ECE2020 Audio ePoster Presentations Hot topics (including COVID-19) (110 abstracts)
1University of Tehran, Department of Life Science Engineering, Faculty of New Sciences and Technologies, Tehran, Iran; 2University of Tehran, Department of Life Science Engineering, Faculty of New Sciences and Engineering, Tehran, Iran; 3Ludwig Maximilian University Klinikum München, Guest, München, Germany
Conventionally, physicians adjust LT4 dose by clinical estimation based on their experiences and available guidelines; however, no computational algorithm exists to support their decisions. The objective of this study is to build an artificial decision support system utilizing fuzzy logic to propose a proper LT4 dosage regimen. We used THYROSIM software as the model of human thyroid hormone regulation to simulate a virtual thyroidectomized patient, setting the secretion rates of thyroid gland at 1%. A T-S fuzzy control algorithm was developed in MATLAB software to track TSH and T3 concentrations to their objective setpoints by adjusting LT4 dosage scheme.
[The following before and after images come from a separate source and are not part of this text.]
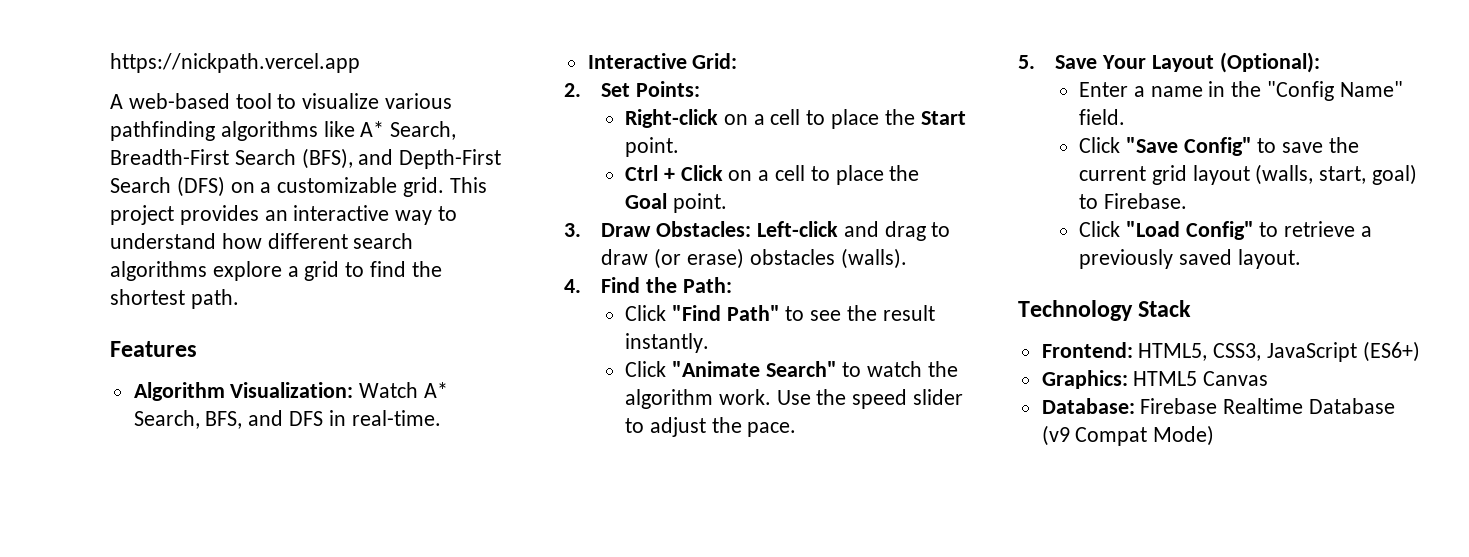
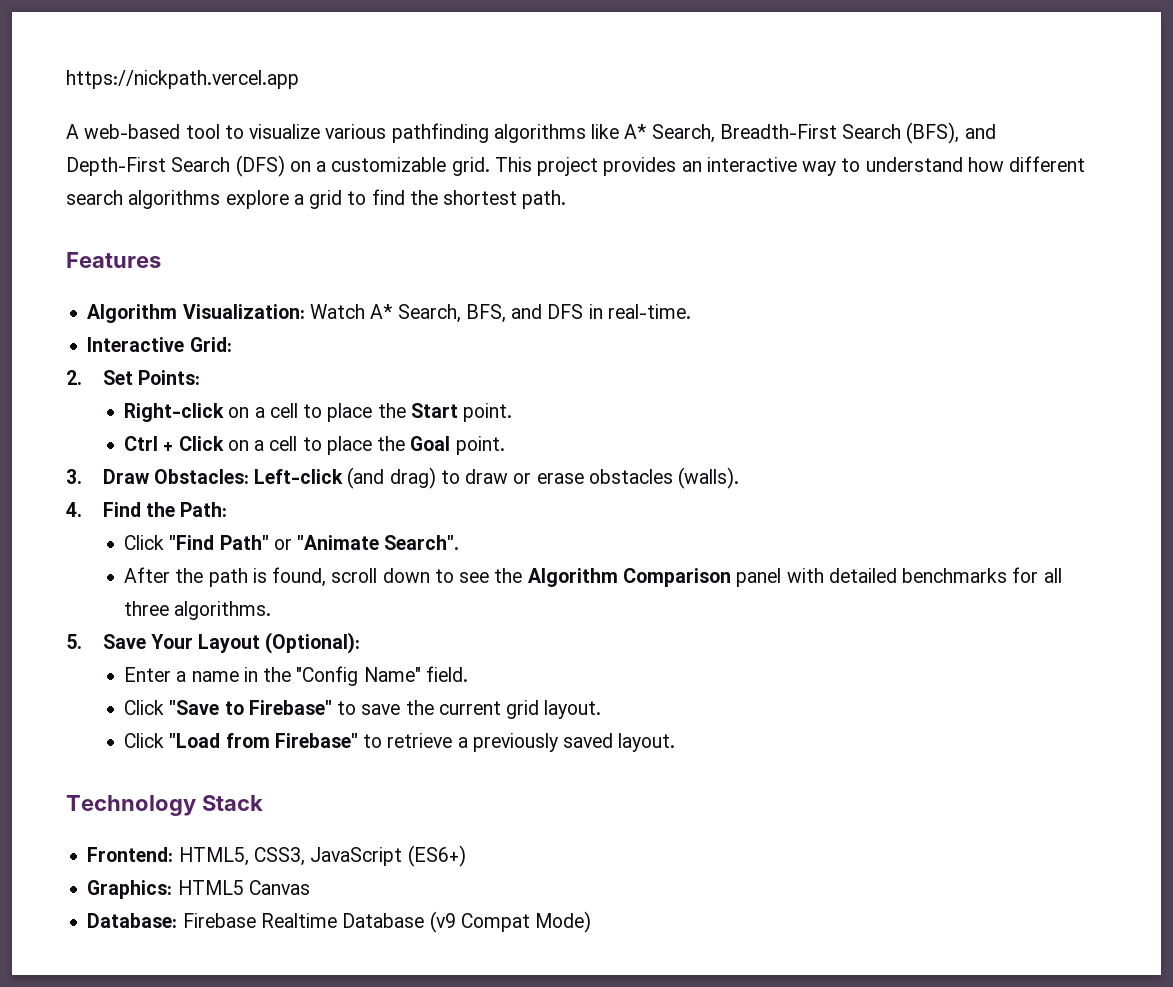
- 3. Draw Obstacles: Left-click and drag to draw (or erase) obstacles (walls).
+ 3. Draw Obstacles: Left-click (and drag) to draw or erase obstacles (walls).
- Click "Find Path" to see the result instantly.
- Click "Animate Search" to watch the algorithm work. Use the speed slider to adjust the pace.
+ Click "Find Path" or "Animate Search".
+ After the path is found, scroll down to see the Algorithm Comparison panel with detailed benchmarks for all three algorithms.
- Click "Save Config" to save the current grid layout (walls, start, goal) to Firebase.
+ Click "Save to Firebase" to save the current grid layout.
- Click "Load Config" to retrieve a previously saved layout.
+ Click "Load from Firebase" to retrieve a previously saved layout.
The result of our proposed LT4 dosage for the virtual patient was then compared with a conventional guideline implementing into THYROSIM software. The dosage of 165 µg LT4/day for our virtual patient results to 14 days lag time to achieve the objective setpoints of TSH and T3 while the proposed dosage by T-S fuzzy control algorithm could reach our objective in 8 days. Moreover, in contrast to fuzzy control system TSH concentraion in convetional therapy exceeded the upper bound limit for a priod of 7 days. Fuzzy logic could assist physicians by proposing a more proper LT4 dose scheme with an accuracy exceeding that of an expert provider. Therefore, a more proper treatment could be delivered by the clinicians using the decision tree of fuzzy logics.